## Source data

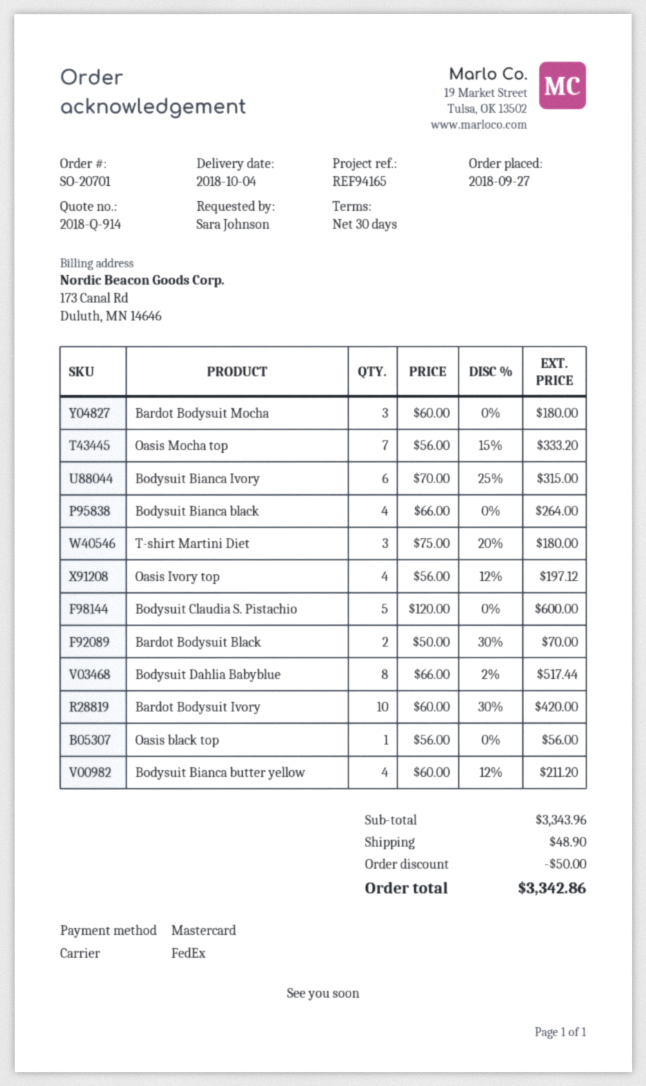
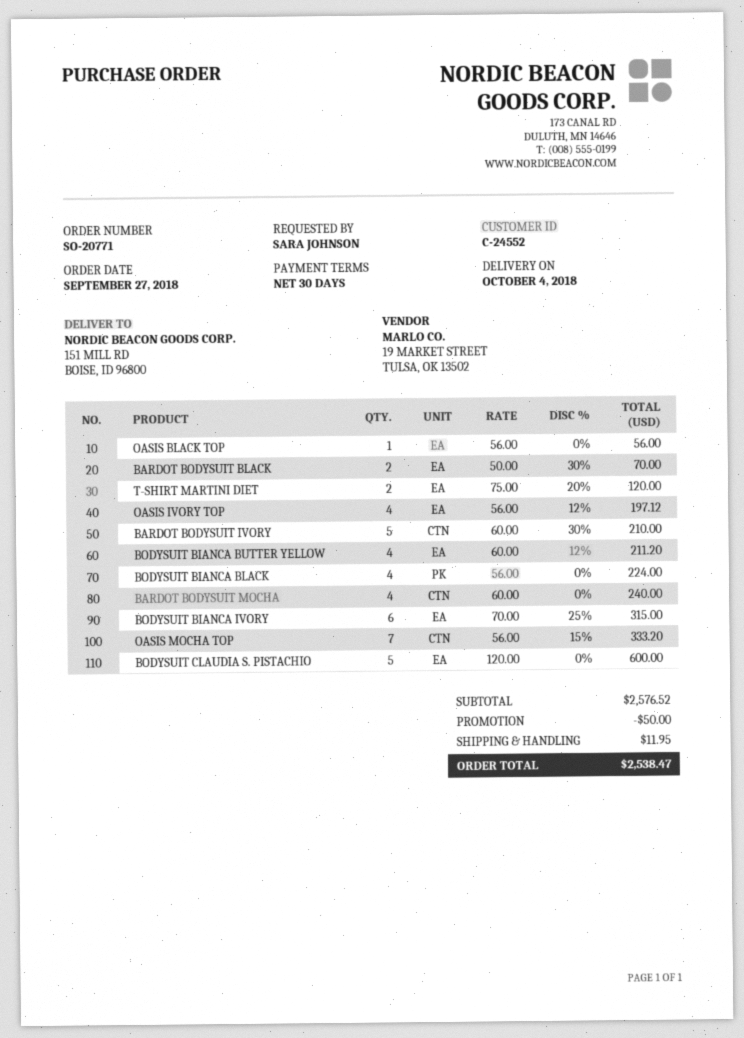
order number: SO-20701 -> SO-20771
Bardot Bodysuit Mocha: 3 x 60.00 = 180.00 -> 4 x 60.00 = 240.00
Bodysuit Bianca black: 4 x 66.00 = 264.00 -> 4 x 56.00 = 224.00
T-shirt Martini Diet: 3 x 75.00 - 20% = 180.00 -> 2 x 75.00 - 20% = 120.00
Bodysuit Dahlia Babyblue: 8 x 66.00 - 2% = 517.44 -> none
Bardot Bodysuit Ivory: 10 x 60.00 - 30% = 420.00 -> 5 x 60.00 - 30% = 210.00
subtotal: 3343.96 -> 2576.52
shipping: 48.90 -> 11.95
total: 3342.86 -> 2538.47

## Your task
Repeat the entries above exactly and skip the images.

## Exercise response
order number: SO-20701 -> SO-20771
Bardot Bodysuit Mocha: 3 x 60.00 = 180.00 -> 4 x 60.00 = 240.00
Bodysuit Bianca black: 4 x 66.00 = 264.00 -> 4 x 56.00 = 224.00
T-shirt Martini Diet: 3 x 75.00 - 20% = 180.00 -> 2 x 75.00 - 20% = 120.00
Bodysuit Dahlia Babyblue: 8 x 66.00 - 2% = 517.44 -> none
Bardot Bodysuit Ivory: 10 x 60.00 - 30% = 420.00 -> 5 x 60.00 - 30% = 210.00
subtotal: 3343.96 -> 2576.52
shipping: 48.90 -> 11.95
total: 3342.86 -> 2538.47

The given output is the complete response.